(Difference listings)
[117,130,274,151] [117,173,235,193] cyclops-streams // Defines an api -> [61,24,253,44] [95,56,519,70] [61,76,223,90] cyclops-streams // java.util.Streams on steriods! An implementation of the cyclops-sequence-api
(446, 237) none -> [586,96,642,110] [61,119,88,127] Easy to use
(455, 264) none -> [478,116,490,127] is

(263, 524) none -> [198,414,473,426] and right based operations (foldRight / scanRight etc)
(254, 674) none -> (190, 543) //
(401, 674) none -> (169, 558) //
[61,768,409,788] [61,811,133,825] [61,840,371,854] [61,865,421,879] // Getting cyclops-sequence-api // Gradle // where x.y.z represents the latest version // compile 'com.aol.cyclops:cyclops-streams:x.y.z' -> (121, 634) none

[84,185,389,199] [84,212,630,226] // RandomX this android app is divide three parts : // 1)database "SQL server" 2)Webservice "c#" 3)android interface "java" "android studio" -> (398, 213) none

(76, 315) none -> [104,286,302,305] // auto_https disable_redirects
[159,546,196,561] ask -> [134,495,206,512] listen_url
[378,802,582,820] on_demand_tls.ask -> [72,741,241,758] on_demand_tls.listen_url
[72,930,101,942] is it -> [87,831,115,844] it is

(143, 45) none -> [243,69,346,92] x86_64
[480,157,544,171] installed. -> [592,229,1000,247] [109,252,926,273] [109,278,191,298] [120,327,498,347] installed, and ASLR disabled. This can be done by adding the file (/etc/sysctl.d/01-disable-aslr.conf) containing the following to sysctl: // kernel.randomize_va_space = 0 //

* _Activity_: Type out the records above again, exactly the same.

* _Solved exercise_:
[117,130,274,151] [117,173,235,193] cyclops-streams // Defines an api -> [61,24,253,44] [95,56,519,70] [61,76,223,90] cyclops-streams // java.util.Streams on steriods! An implementation of the cyclops-sequence-api
(446, 237) none -> [586,96,642,110] [61,119,88,127] Easy to use
(455, 264) none -> [478,116,490,127] is

(263, 524) none -> [198,414,473,426] and right based operations (foldRight / scanRight etc)
(254, 674) none -> (190, 543) //
(401, 674) none -> (169, 558) //
[61,768,409,788] [61,811,133,825] [61,840,371,854] [61,865,421,879] // Getting cyclops-sequence-api // Gradle // where x.y.z represents the latest version // compile 'com.aol.cyclops:cyclops-streams:x.y.z' -> (121, 634) none

[84,185,389,199] [84,212,630,226] // RandomX this android app is divide three parts : // 1)database "SQL server" 2)Webservice "c#" 3)android interface "java" "android studio" -> (398, 213) none

(76, 315) none -> [104,286,302,305] // auto_https disable_redirects
[159,546,196,561] ask -> [134,495,206,512] listen_url
[378,802,582,820] on_demand_tls.ask -> [72,741,241,758] on_demand_tls.listen_url
[72,930,101,942] is it -> [87,831,115,844] it is

(143, 45) none -> [243,69,346,92] x86_64
[480,157,544,171] installed. -> [592,229,1000,247] [109,252,926,273] [109,278,191,298] [120,327,498,347] installed, and ASLR disabled. This can be done by adding the file (/etc/sysctl.d/01-disable-aslr.conf) containing the following to sysctl: // kernel.randomize_va_space = 0 //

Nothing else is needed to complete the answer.